There's a huge psychological tipping point that many people fear to cross when discussing peak oil. That point comes when you realize that, if you are going to plan for a future of any kind, you must choose between believing that the "system" (good and bad, all of it) will survive or not survive. When I say "system", I do not mean anything necessarily derogatory but rather that our entire modern world is a system that must function in order for us to live within its boundaries, to reap its benefits, and to suffer its limitations whatever they may be. If you believe that this system will survive the coming of peak oil and remain mostly intact, any plans you make would be colored by this assumption. But if you believed the system would not survive, your plans would undoubtedly be different.
Personally, I don't believe the system will make it yet paradoxically, I hope that it does. Technological society saved my life, cured my cancer, and has allowed me many more years than I would have otherwise had. I don't find it all bad and actually find it mostly pleasant. But my personal experiences with people, both inside and outside the United States, leads me to believe that not enough of them will react to the problem until it's too late to change the ultimate outcome.

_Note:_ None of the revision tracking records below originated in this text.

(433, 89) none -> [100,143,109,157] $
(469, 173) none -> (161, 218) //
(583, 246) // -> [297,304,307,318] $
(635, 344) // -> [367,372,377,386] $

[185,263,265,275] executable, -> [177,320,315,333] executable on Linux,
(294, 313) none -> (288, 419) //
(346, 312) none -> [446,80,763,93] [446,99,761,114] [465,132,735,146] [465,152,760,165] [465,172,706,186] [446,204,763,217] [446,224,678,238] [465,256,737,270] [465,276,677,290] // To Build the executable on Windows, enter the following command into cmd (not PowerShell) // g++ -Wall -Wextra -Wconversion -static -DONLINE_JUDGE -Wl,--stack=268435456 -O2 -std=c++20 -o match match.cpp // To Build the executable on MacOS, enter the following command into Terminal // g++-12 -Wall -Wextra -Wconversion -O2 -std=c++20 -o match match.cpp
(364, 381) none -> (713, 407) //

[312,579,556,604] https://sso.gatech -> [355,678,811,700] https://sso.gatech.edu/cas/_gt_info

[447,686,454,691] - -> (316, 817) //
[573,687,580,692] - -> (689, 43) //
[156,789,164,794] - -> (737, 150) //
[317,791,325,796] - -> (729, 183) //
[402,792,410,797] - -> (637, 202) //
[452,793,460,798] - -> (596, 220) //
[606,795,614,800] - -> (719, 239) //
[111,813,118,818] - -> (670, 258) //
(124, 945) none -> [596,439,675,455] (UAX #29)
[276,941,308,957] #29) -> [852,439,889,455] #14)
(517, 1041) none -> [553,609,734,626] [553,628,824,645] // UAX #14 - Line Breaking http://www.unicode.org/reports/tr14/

And we really are a "global" system these days, international borders notwithstanding. A recent discussion on Yahoo looked at how fragile microprocessor production actually is and the Financial Times of London talked about how many single points of failure now exist in the global economy. These are just small bits of the overall picture of a global system that is increasingly fragile and subject to both natural and man-made interruptions. Things like this are why I insist that the system has to survive as a whole, around the entire planet, or else we'll see a collapse. Collapse does not necessarily mean a "mad max" world, either, despite the impressions that some movie goers may have. Collapse in this context means movement from a higher level of organization using higher energy levels to a lower level of organization using lower energy levels.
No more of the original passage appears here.